§ **WHAT IS EXPECTED**
Repeat only the lines below from the one that contains "none -> [112,1174,328,1258]" through the final line, exactly. Omit pictures.

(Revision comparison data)
════

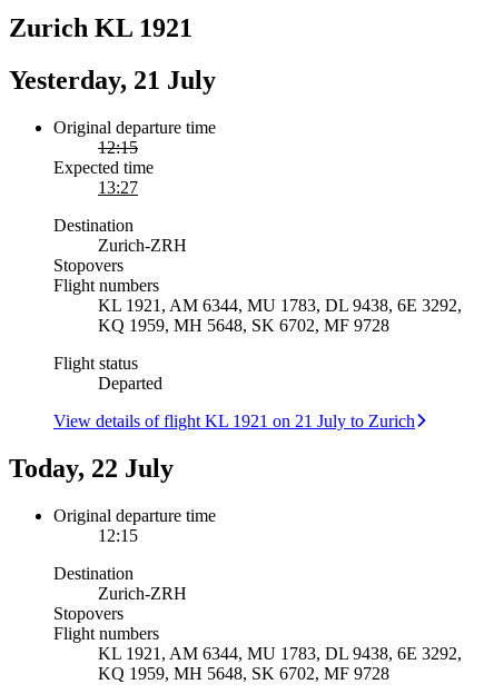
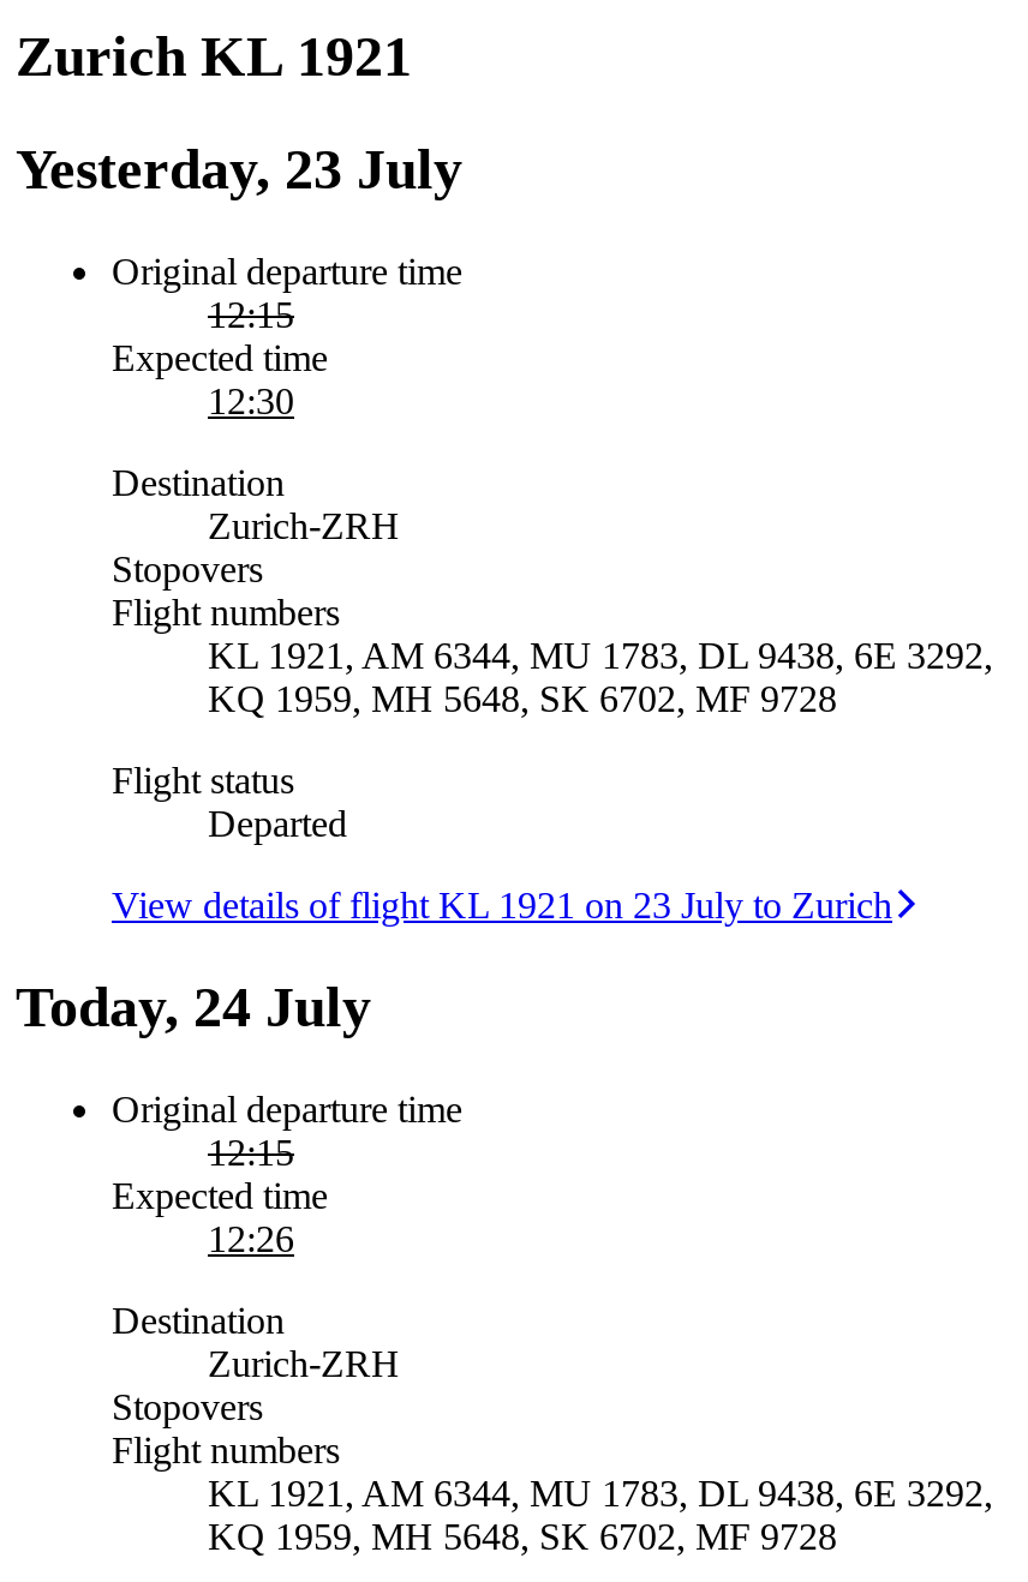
[9,65,216,94] Yesterday, 21 July -> [16,138,462,200] Yesterday, 23 July
[98,178,138,197] 13:27 -> [208,380,294,421] 12:30
[53,411,415,430] View details of flight KL 1921 on 21 July to Zurich -> [112,884,892,925] View details of flight KL 1921 on 23 July to Zurich
[9,453,174,482] Today, 22 July -> [16,975,371,1037] Today, 24 July
none -> [112,1174,328,1258] Expected time | 12:26

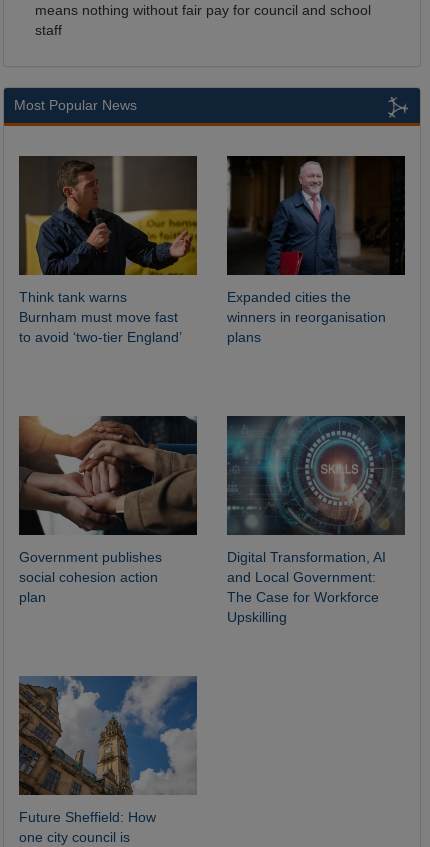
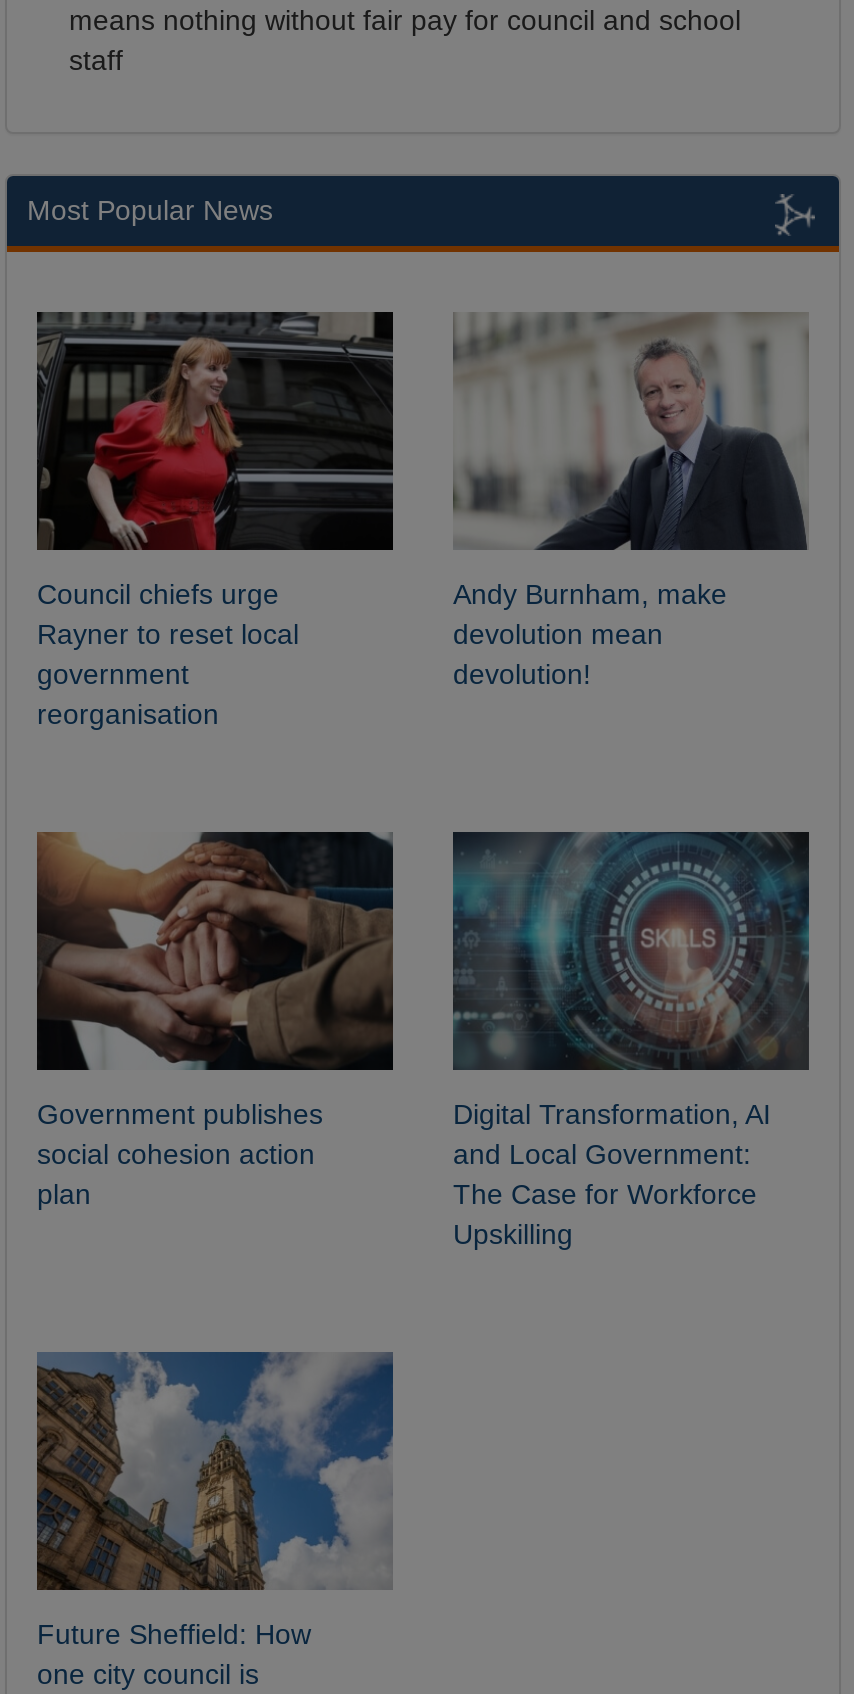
[19,156,198,345] [image] | Think tank warns | Burnham must move fast | to avoid ‘two-tier England’ -> [37,310,395,730] [image] | Council chiefs urge | Rayner to reset local | government | reorganisation
[226,155,406,345] [image] | Expanded cities the | winners in reorganisation | plans -> [453,312,809,690] [image] | Andy Burnham, make | devolution mean | devolution!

════

§ **ANSWER AREA**
none -> [112,1174,328,1258] Expected time | 12:26

[19,156,198,345] [image] | Think tank warns | Burnham must move fast | to avoid ‘two-tier England’ -> [37,310,395,730] [image] | Council chiefs urge | Rayner to reset local | government | reorganisation
[226,155,406,345] [image] | Expanded cities the | winners in reorganisation | plans -> [453,312,809,690] [image] | Andy Burnham, make | devolution mean | devolution!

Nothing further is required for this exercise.